Lorsque La Presse est arrivée sur les lieux, quelques minutes à peine après l'effondrement, environ 25 camions de pompiers étaient sur place. Les centaines de locataires de l'immeuble de 17 étages annexé au stationnement étaient évacués.

Ils étaient nombreux sur le trottoir. Plusieurs étaient en panique, le cellulaire vissé à l'oreille.

Pour les pompiers, il s'agissait d'une opération extrêmement difficile en raison des risques d'effondrement. Ils ont travaillé d'arrache-pied pendant plusieurs heures pour dégager la victime des décombres à l'aide de marteaux-piqueurs et de scies rotatives.

Ginette Desrosiers, autre collègue de travail de la victime, a raconté avoir presque vécu le drame en direct. Elle venait de poser le pied dans le local de l'entreprise, aménagé dans l'immeuble, lorsque d'autres employés ont fait irruption, catastrophés. «Le plancher est tombé! Les gars sont en-dessous! « a lancé l'un d'eux.

Elle s'est précipitée sur les lieux de l'effondrement. «Il y avait de la poussière partout, mes collègues étaient en choc. Un des livreurs a tenté, sans succès, de sortir Mahamat coincé sous le ciment. Il s'est blessé à la main», a souligné l'employée.

Un peu plus loin, Rita Chidiac estimait avoir frôlé la mort. Chaque matin, elle monte dans sa voiture vers 8h30 pour se rendre au travail. Hier, elle a traîné un peu chez elle avant d'aller travailler. Le stationnement s'est effondré sur sa voiture, mais elle n'était pas à l'intérieur. «J'ai vu toutes les voitures écrasées, une dizaine», a confié la jeune femme, secouée.

Parfait gentleman

Plusieurs employés de Courrier dentaire Médic-express s'étaient rassemblés dans le hall d'une résidence pour personnes âgées située à proximité lorsqu'ils ont appris le décès de leur collègue, en après-midi.

Un silence glacial a parcouru l'endroit. La plupart des confrères de Mahamat Khazali Saleh essuyaient leurs yeux rougis, d'autres ont fondu en larmes. Mais tous n'avaient que de bons mots à propos de ce drôle de livreur - décrit comme un parfait gentleman - toujours bien mis dans son veston et parfumé. «C'était une personne fantastique, ça fait six mois qu'il est à Montréal et il écoutait des chansonniers québécois pour apprendre le français», a souligné son patron Marc Delangis.

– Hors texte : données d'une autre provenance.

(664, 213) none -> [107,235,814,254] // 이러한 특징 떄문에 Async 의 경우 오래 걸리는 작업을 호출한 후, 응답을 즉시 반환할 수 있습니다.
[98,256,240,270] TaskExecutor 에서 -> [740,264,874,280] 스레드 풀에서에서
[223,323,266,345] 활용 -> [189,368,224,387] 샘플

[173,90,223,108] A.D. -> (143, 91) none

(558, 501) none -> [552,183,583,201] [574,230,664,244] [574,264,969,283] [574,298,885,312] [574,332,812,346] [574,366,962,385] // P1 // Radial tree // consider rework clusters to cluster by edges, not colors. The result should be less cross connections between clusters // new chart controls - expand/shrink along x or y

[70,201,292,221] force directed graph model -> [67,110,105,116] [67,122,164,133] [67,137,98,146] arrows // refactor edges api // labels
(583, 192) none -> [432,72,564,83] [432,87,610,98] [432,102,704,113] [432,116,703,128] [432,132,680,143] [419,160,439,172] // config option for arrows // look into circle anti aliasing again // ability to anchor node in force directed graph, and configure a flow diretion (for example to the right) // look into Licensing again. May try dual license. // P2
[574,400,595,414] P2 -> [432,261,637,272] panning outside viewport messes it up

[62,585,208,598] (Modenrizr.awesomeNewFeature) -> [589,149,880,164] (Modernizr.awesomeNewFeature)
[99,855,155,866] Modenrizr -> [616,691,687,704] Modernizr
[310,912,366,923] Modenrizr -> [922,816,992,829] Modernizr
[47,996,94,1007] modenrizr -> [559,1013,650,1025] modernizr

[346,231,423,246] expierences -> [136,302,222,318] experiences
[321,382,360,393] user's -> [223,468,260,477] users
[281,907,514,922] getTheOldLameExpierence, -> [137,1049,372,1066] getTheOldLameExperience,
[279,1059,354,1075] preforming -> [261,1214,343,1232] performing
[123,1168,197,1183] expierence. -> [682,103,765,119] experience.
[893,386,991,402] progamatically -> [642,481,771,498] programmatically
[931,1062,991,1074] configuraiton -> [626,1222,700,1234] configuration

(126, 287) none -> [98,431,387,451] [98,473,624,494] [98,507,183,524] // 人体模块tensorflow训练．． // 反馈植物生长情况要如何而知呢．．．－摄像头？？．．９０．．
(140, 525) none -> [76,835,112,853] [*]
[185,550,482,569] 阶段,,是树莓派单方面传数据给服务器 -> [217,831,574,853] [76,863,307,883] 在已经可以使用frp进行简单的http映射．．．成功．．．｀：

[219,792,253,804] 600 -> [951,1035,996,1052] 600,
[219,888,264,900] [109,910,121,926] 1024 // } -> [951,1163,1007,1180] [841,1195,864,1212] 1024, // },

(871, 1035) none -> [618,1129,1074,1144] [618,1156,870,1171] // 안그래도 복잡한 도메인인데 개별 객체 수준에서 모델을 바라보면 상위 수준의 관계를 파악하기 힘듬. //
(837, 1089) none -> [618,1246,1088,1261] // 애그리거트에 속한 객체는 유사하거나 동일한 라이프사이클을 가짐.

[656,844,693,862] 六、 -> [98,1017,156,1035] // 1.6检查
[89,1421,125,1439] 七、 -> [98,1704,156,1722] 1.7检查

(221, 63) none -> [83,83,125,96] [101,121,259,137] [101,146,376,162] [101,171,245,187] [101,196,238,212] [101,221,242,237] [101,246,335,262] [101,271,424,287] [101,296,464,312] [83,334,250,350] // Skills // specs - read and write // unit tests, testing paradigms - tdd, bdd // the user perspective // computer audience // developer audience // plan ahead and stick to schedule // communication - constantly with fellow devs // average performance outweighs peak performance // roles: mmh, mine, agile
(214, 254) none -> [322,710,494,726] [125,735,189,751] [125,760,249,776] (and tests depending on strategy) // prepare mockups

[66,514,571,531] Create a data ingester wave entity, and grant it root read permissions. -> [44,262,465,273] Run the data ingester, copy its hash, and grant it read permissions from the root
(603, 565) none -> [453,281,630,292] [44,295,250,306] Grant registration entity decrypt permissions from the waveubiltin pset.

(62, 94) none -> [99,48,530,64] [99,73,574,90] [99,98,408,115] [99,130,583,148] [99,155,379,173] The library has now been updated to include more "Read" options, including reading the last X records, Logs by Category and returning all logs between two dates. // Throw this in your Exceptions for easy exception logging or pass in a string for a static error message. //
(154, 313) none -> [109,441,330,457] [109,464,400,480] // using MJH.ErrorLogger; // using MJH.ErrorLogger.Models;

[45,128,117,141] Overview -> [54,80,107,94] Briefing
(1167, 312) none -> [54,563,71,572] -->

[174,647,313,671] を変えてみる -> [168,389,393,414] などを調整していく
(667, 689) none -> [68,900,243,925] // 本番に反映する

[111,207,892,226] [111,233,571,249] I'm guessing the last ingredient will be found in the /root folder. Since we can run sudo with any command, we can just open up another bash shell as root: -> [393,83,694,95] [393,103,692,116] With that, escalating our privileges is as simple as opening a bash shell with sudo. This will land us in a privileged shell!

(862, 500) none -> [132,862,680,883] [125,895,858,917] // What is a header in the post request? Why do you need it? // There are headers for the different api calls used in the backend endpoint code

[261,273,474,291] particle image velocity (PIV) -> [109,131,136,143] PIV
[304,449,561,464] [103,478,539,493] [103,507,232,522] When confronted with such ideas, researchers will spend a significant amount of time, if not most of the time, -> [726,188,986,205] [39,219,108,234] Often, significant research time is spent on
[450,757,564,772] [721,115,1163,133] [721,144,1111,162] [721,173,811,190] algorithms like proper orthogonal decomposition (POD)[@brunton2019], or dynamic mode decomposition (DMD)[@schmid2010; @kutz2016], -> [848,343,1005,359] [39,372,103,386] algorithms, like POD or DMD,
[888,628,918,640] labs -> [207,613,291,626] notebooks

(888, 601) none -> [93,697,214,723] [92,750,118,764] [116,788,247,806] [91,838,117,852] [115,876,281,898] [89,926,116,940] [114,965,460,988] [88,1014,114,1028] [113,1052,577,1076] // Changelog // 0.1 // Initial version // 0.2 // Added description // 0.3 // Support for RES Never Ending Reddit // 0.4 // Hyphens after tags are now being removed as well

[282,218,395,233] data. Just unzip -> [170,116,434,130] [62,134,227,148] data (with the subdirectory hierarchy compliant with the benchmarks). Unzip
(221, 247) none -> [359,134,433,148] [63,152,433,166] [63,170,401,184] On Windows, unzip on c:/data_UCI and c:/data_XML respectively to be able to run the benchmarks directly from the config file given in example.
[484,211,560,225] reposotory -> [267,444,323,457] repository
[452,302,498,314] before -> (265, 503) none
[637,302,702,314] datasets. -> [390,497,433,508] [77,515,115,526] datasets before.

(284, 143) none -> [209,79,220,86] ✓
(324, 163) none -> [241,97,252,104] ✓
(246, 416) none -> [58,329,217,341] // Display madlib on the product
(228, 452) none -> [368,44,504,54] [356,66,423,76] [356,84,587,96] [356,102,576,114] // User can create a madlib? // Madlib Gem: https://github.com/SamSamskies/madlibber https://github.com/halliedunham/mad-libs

La victime, âgée de 39 ans, était originaire du Tchad. L'homme habitait dans l'immeuble tout juste à côté des lieux du drame et n'avait apparemment pas de famille ici. «Il travaillait fort pour amener son frère ici. Des choses comme ça peuvent être évitées, les immeubles doivent être inspectés», a déploré M. Delangis.

Tour à tour, la députée de L'Acadie Christine St-Pierre, le maire Gérald Tremblay et son homologue de l'arrondissement de Saint-Laurent, Alan DeSousa, ont défilé devant les décombres.

Ce dernier a ordonné l'inspection de tous les garages souterrains des immeubles du secteur.

Plusieurs locataires évacués ont relevé le piteux état du garage, notamment la présence de fissures dans le plancher et d'une importante fuite d'eau il y a quelques semaines, à la suite du bris d'un tuyau dans le stationnement.